Exercise aim → Scan the data. Collect each line that contains the word "Cookies".
╭─ Dataset excerpts
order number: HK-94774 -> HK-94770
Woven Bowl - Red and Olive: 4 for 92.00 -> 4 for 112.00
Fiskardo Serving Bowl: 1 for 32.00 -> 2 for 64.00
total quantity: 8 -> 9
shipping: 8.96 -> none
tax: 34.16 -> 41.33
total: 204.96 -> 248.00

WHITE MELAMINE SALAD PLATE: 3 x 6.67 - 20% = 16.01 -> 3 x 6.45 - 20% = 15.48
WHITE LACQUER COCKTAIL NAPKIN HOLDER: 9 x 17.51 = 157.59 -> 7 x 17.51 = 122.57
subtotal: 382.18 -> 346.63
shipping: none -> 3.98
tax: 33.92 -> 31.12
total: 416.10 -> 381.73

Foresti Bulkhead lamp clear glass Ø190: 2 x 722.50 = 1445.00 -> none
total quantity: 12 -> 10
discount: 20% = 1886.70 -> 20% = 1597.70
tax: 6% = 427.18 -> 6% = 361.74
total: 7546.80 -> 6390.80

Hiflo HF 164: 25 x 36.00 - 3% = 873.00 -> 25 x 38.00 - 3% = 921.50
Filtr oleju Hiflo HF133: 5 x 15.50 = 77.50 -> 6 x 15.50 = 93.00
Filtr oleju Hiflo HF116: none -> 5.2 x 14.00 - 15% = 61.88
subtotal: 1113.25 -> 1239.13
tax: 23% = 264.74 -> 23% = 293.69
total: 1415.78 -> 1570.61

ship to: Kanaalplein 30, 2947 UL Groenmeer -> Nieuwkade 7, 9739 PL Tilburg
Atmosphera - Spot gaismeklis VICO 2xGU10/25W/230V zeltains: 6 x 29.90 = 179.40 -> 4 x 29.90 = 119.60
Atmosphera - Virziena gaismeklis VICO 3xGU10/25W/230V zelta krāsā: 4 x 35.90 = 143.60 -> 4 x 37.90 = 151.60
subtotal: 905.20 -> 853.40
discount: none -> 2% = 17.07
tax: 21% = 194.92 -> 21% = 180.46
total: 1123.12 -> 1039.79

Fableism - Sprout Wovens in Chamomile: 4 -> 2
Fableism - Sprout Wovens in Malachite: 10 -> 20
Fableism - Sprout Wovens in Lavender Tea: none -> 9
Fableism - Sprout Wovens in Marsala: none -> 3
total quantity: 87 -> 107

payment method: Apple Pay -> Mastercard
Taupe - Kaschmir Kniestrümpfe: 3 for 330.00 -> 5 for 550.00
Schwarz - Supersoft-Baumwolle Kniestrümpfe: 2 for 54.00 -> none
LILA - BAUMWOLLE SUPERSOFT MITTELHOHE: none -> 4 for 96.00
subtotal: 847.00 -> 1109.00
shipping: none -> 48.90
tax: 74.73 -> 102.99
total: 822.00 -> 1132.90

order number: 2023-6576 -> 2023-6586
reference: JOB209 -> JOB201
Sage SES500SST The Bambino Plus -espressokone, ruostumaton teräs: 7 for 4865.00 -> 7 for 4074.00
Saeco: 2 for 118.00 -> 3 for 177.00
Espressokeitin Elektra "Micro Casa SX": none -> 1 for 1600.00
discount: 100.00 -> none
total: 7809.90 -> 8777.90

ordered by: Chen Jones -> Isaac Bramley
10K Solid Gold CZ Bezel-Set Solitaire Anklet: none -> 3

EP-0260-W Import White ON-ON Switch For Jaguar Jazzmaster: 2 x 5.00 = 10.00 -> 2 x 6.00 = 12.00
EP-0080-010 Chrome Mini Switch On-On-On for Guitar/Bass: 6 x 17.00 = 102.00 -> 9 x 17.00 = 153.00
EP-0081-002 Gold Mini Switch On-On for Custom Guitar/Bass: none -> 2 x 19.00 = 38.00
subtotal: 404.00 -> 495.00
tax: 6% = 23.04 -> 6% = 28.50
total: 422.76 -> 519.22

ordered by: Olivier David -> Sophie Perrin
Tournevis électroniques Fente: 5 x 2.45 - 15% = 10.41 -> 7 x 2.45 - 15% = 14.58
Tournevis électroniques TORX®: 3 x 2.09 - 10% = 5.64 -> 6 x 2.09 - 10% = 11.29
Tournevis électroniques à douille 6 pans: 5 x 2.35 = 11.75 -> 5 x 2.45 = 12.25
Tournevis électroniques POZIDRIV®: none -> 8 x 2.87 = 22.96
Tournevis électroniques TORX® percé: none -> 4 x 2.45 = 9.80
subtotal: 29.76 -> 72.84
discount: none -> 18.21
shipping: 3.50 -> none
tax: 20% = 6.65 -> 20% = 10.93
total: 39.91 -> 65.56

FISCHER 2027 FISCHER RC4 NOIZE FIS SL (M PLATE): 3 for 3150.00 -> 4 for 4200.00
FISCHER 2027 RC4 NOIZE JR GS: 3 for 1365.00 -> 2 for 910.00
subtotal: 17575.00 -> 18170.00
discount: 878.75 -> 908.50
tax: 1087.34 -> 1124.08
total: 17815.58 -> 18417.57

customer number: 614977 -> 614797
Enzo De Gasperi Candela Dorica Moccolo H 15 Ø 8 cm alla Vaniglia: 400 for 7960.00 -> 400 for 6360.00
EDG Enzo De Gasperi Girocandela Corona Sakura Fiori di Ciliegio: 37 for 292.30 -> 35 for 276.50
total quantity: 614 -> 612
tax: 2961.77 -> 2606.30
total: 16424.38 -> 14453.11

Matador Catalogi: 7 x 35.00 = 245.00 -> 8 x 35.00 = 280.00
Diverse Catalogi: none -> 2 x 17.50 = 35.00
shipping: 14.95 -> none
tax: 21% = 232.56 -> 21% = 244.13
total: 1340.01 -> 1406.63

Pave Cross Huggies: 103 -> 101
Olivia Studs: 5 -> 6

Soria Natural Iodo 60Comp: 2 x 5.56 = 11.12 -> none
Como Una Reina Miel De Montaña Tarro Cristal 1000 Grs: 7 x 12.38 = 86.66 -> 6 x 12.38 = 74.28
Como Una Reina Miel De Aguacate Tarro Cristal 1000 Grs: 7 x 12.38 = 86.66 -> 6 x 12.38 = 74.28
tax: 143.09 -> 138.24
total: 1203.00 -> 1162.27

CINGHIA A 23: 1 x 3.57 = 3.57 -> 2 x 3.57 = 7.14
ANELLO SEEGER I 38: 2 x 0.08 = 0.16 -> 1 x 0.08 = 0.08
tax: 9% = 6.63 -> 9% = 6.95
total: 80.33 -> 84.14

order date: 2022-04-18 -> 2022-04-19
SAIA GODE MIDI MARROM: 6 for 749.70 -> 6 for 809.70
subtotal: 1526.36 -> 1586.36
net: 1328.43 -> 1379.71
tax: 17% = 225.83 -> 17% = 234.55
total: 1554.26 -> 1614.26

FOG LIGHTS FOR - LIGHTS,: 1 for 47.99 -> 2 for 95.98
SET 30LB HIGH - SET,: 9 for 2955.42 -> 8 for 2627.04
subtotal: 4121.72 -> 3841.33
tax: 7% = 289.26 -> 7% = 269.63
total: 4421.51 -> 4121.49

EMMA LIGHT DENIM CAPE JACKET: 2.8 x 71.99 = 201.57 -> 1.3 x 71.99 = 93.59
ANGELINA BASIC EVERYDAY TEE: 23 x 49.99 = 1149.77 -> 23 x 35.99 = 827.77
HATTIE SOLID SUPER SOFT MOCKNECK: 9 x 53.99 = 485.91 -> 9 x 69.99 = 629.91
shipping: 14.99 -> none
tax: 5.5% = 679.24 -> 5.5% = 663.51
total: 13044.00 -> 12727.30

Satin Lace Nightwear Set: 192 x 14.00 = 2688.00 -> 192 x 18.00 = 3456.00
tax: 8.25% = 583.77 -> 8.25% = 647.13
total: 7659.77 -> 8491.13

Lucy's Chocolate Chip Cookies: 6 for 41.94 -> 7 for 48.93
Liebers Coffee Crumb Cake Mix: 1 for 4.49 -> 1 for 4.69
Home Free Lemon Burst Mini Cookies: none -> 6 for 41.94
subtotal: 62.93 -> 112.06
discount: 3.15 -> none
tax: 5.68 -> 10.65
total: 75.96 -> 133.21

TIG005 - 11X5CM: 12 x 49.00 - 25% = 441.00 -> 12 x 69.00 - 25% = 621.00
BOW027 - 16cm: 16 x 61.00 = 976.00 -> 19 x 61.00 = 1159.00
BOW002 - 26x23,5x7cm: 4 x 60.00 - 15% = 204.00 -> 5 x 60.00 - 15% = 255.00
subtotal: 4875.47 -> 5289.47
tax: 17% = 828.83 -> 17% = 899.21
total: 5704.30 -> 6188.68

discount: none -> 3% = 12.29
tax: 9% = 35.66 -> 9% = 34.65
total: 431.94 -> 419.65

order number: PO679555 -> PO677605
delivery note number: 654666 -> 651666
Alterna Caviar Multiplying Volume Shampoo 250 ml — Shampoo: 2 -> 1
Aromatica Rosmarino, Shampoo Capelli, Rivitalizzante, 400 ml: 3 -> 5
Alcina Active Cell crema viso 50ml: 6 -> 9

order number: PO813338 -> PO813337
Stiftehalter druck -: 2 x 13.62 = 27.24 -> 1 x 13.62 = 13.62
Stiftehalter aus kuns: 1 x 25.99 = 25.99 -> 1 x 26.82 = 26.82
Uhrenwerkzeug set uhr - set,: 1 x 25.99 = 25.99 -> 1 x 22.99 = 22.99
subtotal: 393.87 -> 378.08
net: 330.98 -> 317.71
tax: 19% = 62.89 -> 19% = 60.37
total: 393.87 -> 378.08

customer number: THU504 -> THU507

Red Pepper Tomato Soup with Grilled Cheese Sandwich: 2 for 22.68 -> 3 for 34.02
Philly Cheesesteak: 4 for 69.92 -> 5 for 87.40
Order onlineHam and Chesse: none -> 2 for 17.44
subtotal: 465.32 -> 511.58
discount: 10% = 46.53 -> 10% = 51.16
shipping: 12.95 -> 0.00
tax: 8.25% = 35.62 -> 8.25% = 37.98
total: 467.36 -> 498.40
╰─
Answer for this exercise →
Lucy's Chocolate Chip Cookies: 6 for 41.94 -> 7 for 48.93
Home Free Lemon Burst Mini Cookies: none -> 6 for 41.94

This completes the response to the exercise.